Bilan

«Les politiques d'austérité débouchent sur la stagnation»

La CNUCED a révisé sa prévision de croissance pour 2012 à la baisse. Elle ne devrait pas dépasser 2,3% au niveau mondial cette année. Pour l'agence de l'ONU, les politiques d'austérité débouchent sur la stagnation.
La CNUCED a révisé sa prévision de croissance pour 2012 à la baisse. Elle ne devrait pas dépasser 2,3% au niveau mondial cette année, dont à peine 1% dans les pays industrialisés. Pour l'agence de l'ONU, les politiques d'austérité débouchent sur la stagnation.

«Nous sommes à un moment très critique. La croissance ralentit partout et l'économie mondiale est dans une impasse», a déclaré à la presse Heiner Flassbeck, directeur de la division de la mondialisation, en présentant à Genève le rapport annuel de la Conférence des Nations Unies sur le commerce et le développement (CNUCED).

Les économistes de l'agence de l'ONU prévoient une récession dans l'Union européenne et une croissance d'environ 2% aux Etats-Unis et au Japon en 2012. L'expansion économique dans les pays en développement devrait atteindre 5% et dans les pays en transition près de 4%, des taux plus faibles que les années précédentes.

Absence de demande intérieure

Les pays en développement sont vulnérables face à un affaiblissement de la demande dans les pays industrialisés, à mesure que les programmes d'austérité sont appliqués pour réduire les déficits publics, souligne le rapport.

Pour la CNUCED, l'absence de demande intérieure est un obstacle à la reprise et condamne l'économie mondiale à la stagnation, si une politique de revenus énergique n'est pas appliquée par les gouvernements.

Les pressions à la baisse sur les salaires, la hausse du chômage, l'absence de marge de manoeuvre dans les domaines monétaire et budgétaire font que les attentes de hausse des revenus sont proches de zéro ou négatives, a expliqué Heiner Flassbeck. «Il n'y a pas d'investissement, s'il n'y a pas demande», a-t-il dit.

Accroissement des inégalités

Le rapport sur le commerce et le développement 2012 met aussi l'accent sur l'accroissement des inégalités de revenus.

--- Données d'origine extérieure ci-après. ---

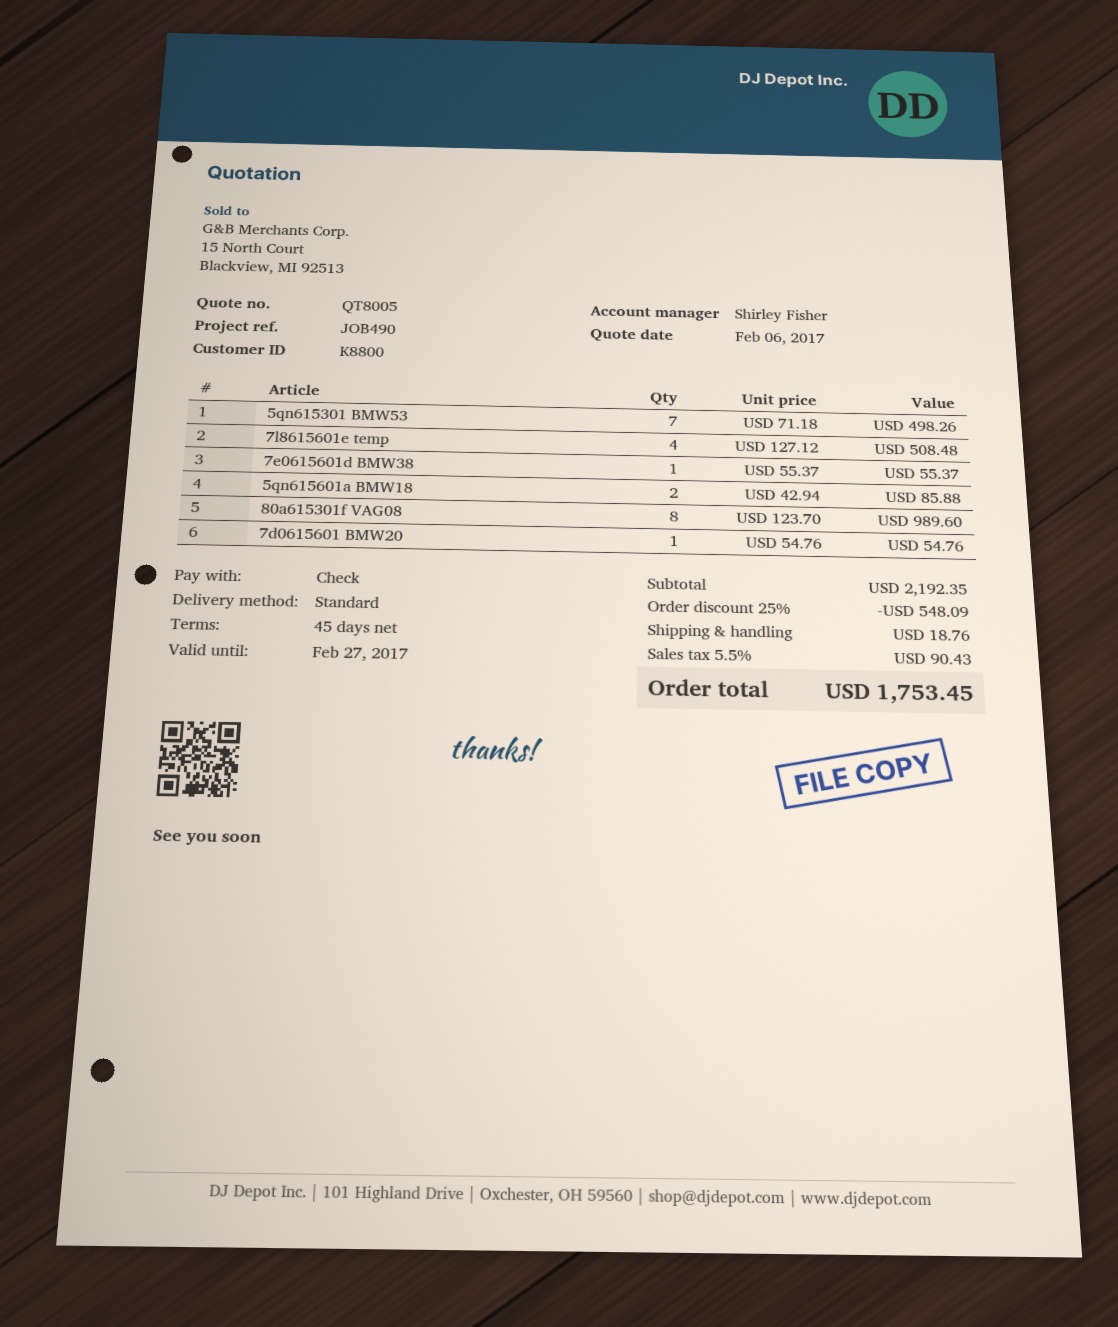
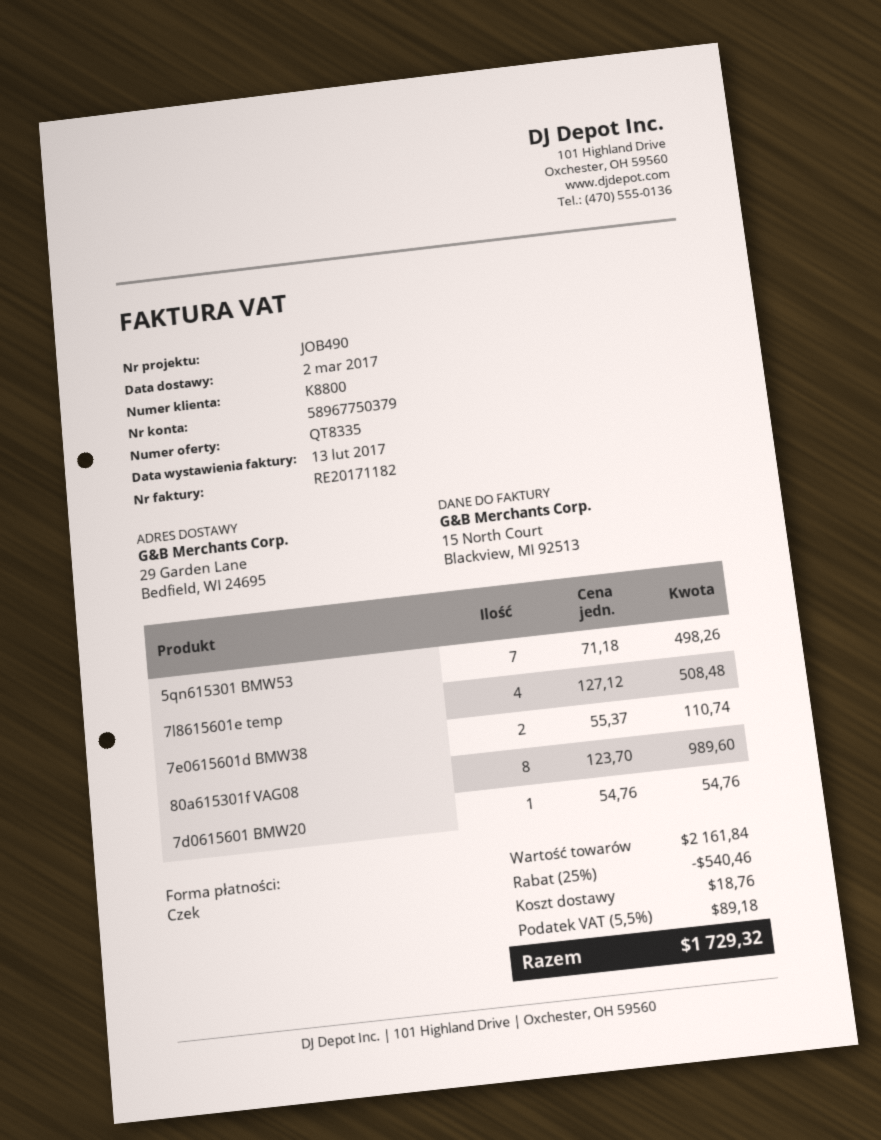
quote number: QT8005 -> QT8335
7e0615601d BMW38: 1 x 55.37 = 55.37 -> 2 x 55.37 = 110.74
5qn615601a BMW18: 2 x 42.94 = 85.88 -> none
subtotal: 2192.35 -> 2161.84
discount: 25% = 548.09 -> 25% = 540.46
tax: 5.5% = 90.43 -> 5.5% = 89.18
total: 1753.45 -> 1729.32

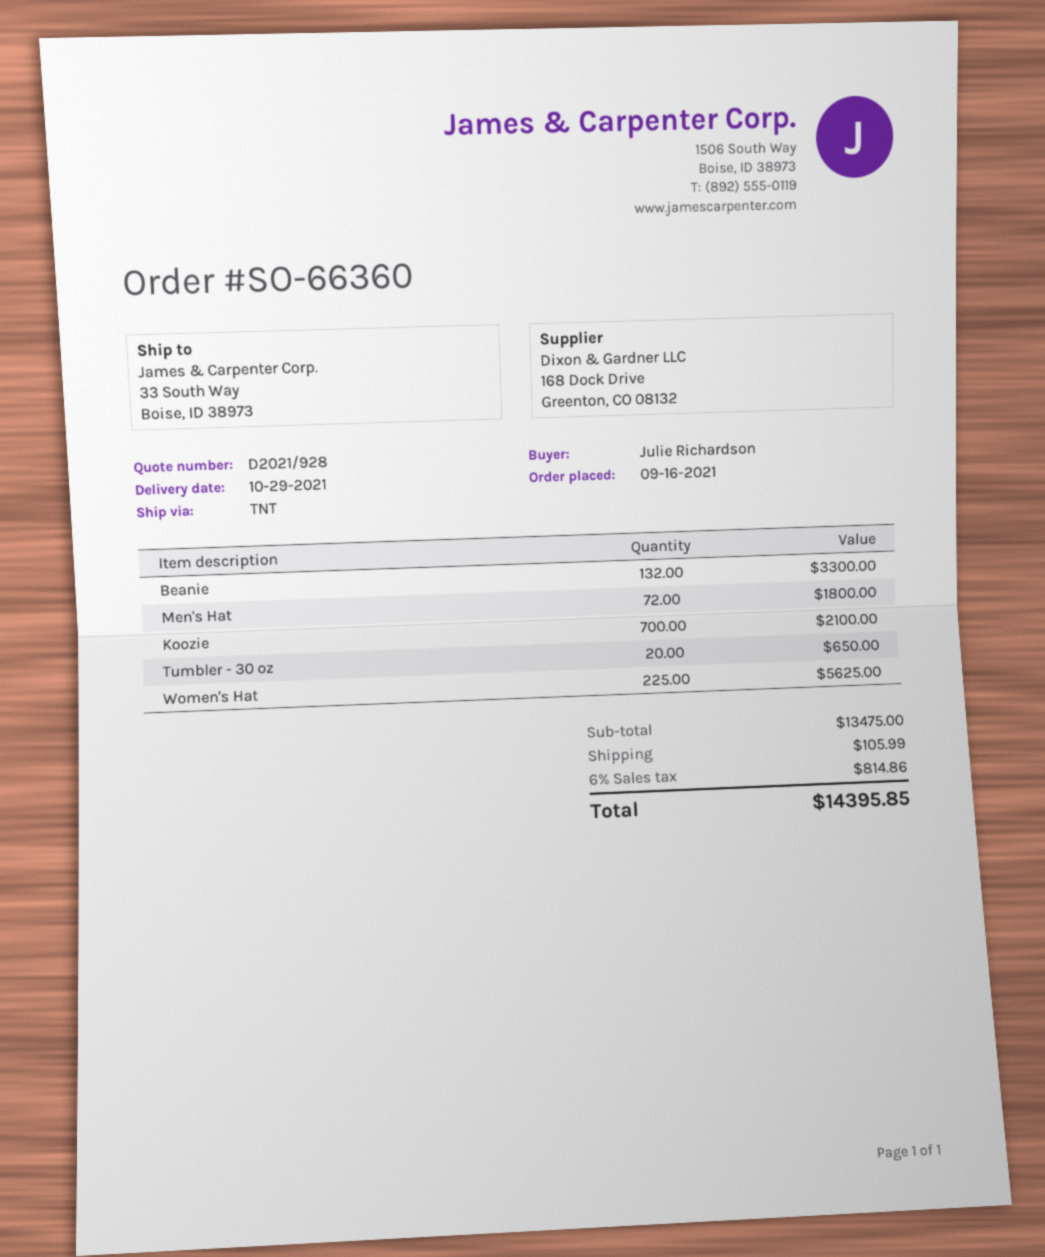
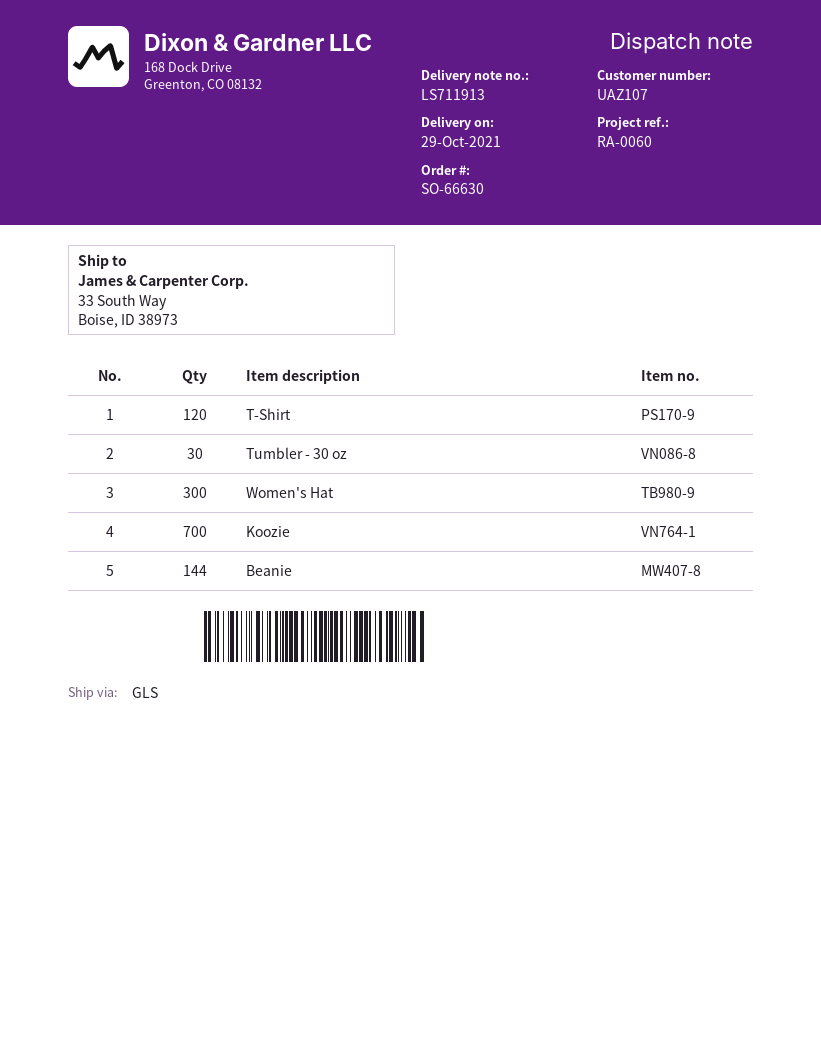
order number: SO-66360 -> SO-66630
shipping method: TNT -> GLS
Beanie: 132 -> 144
Men's Hat: 72 -> none
Tumbler - 30 oz: 20 -> 30
Women's Hat: 225 -> 300
T-Shirt: none -> 120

Dans plusieurs pays, les 1% les plus riches représentent de 10 à 20% de la richesse nationale.

«Une concentration excessive des revenus a contribué à la crise financière mondiale, en raison des incitations perverses adressées aux groupes à très hauts revenus et au fort endettement des autres groupes», écrit la CNUCED.

Pour l'agence de l'ONU, il n'y aura pas de reprise réelle tant que les groupes à faibles et moyens revenus ne verront pas ceux-ci augmenter suffisamment pour relancer la consommation. Il faut certes s'attaquer au problème de l'endettement public, mais à long terme, la solution passera par le rétablissement de la croissance et des recettes budgétaires.

Fiscalité progressive

La CNUCED préconise une fiscalité progressive et un accroissement des dépenses publiques, y compris des transferts sociaux. Une telle approche se traduirait par une réduction des inégalités de revenus tout en offrant les perspectives de développement de la demande nécessaires pour que les entreprises investissent davantage.

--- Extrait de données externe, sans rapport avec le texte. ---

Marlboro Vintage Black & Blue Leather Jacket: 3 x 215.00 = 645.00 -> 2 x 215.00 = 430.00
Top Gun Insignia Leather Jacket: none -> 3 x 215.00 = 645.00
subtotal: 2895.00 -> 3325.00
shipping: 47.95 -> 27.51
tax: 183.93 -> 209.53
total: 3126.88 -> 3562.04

Il est possible d'améliorer le recouvrement de l'impôt et de rendre l'impôt plus progressif sans pour autant provoquer une réduction des incitations économiques. Par exemple, il serait possible d'imposer davantage les hauts revenus provenant d'activités de maximisation de la rente plutôt que ceux dont les bénéfices proviennent de l'activité industrielle et commerciale et du travail productif, affirme la CNUCED.